C’era una volta a… Hollywood è il film con cui i membri dell’Academy e, dunque, i Premi Oscar hanno deciso di consacrare Brad Pitt alla storia del cinema. Un titolo dal sapore favolistico che Joseph Kosinski con F1 sembra voler percorrere inseguendo un’idea di cinema in grado di creare una mitologia a cui guardare con occhi sognanti.

F1 è un film dal sapore classico, non inteso registicamente, ma per come si rivela inattuale ai nostri occhi. Brad Pitt interpreta Sonny Hayes, cavaliere solitario delle gare automobilistiche che vive nel rimpianto di un talento segnato da un tragico incidente. L’opportunità della vita gli si presenta una sera: ritornare a gareggiare nei circuiti di Formula 1 per risollevare un team sul lastrico. Il suo compagno è Jimmy Pearce, pilota figlio del XXI secolo che mescola l’arroganza del talento con la fragilità della propria immagine pubblica. Fra i due ci sarà uno scontro ideologico e, se vogliamo, culturale. 

La storia di F1 si regge su un’unghia ed è stata riproposta mille volte, soprattutto nel micro-genere dei film sportivi. L’interesse in questo film non risiede perciò in cosa avviene, anche perché il canovaccio è pregno di situazioni che si ripetono come i giri di un circuito, ma il come avviene.

Ed ecco, come era stato per Top Gun: Maverick, che si presenta lo scontro tra un mondo analogico e uno digitale, tra il peso del passato e l’incertezza del futuro.
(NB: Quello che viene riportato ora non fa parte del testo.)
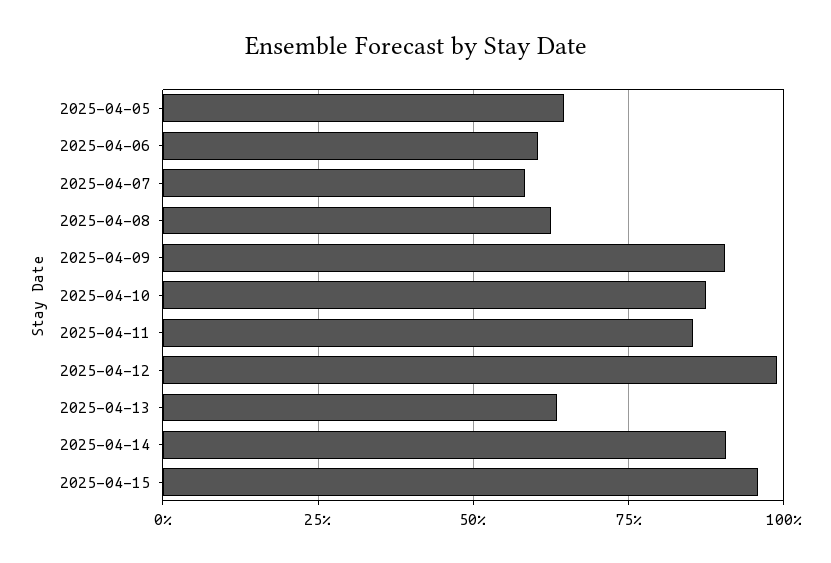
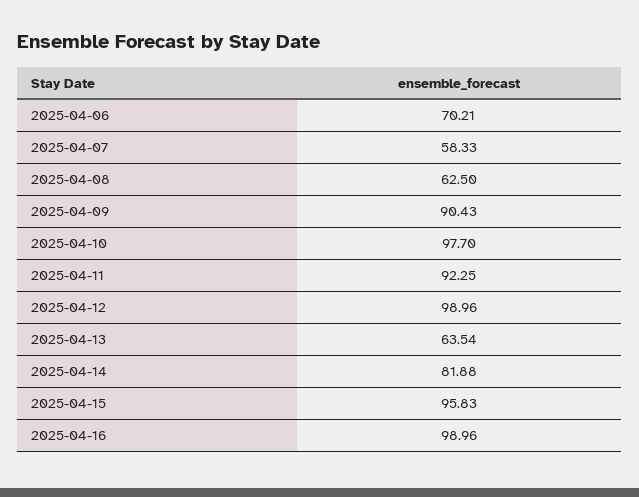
2025-04-05: 65 -> none
2025-04-06: 60 -> 70.21
2025-04-10: 87.5 -> 97.7
2025-04-11: 85 -> 92.25
2025-04-14: 90 -> 81.88
2025-04-16: none -> 98.96

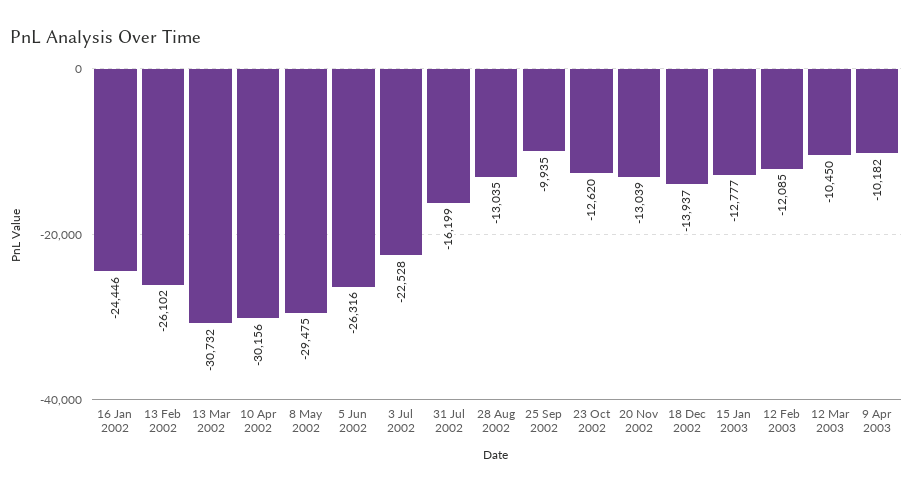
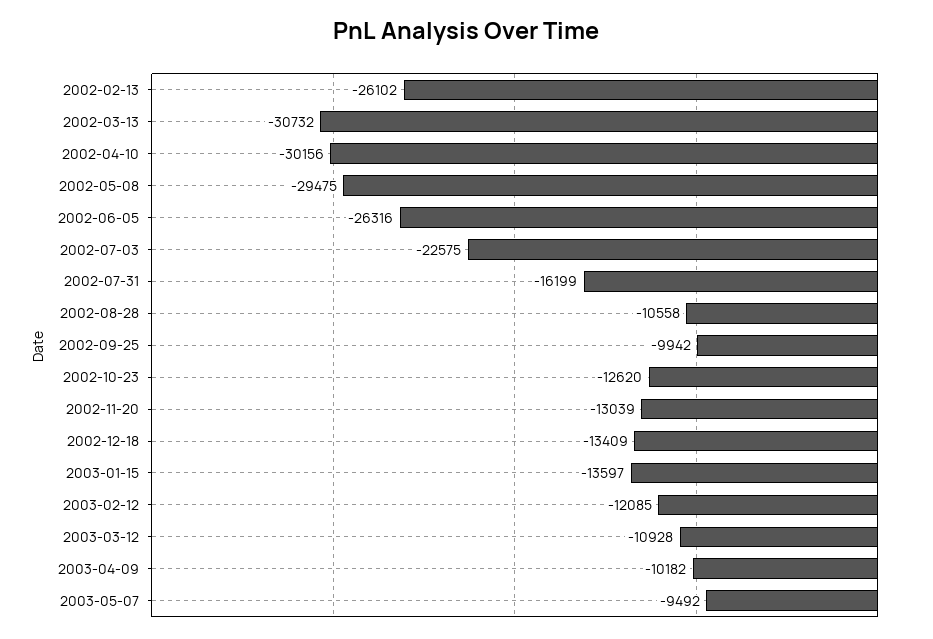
16 Jan 2002: -24446 -> none
3 Jul 2002: -22528 -> -22575
28 Aug 2002: -13035 -> -10558
25 Sep 2002: -9935 -> -9942
18 Dec 2002: -13937 -> -13409
15 Jan 2003: -12777 -> -13597
12 Mar 2003: -10450 -> -10928
2003-05-07: none -> -9492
Inevitabilmente però lo scontro ha un solo vincitore proprio per come il film riesce a modellare su Sonny Hayes il peso del divismo di Brad Pitt che sfoggia carisma, fisico statuario e debolezza morale con la semplicità che solo i grandi attori possiedono.

Il trailer di F1

La leggenda sopra la realtà

Pienamente hollywoodiano nelle scelte registiche con cui Kosinski mette in scena ogni personaggio che risponde al riflesso del suo protagonista, la visione di F1 non può far pensare che a uscire trionfante da questa gara sia lo stesso cinema. Questo perché Brad Pitt, alla stregua di Tom Cruise, rappresenta un modo di pensare e vedere cinema ormai sempre più raro.

Un cinema che risponde alle esigenze dello spettacolo, senza lesinare però sulla qualità, sull’emozione, sull’adrenalina dello scontro tra macchina e uomo che si presenta ciclicamente dall’alba dei film muti. E al di là del rombo dei motori, della colonna sonora martellante (e che momento eccezionale l’apertura con i Led Zeppelin) F1 avrebbe potuto anche essere senza sonoro perché è l’idea di inseguire l’utopia dell’immagine movimento a essere trionfante su ogni cosa. D’altronde per Sonny Hayes quello che succede fuori dall’abitacolo della propria auto è solo rumore.

Per lui, come per Il temerario di George Roy Hill, a contare è il gesto cinematografico come atto di fede. Una scommessa da giocatori d’azzardo, eppure guardando F1 la voglia di salire a bordo e puntare sulla leggenda, al di sopra della verità, non è mai stata così grande.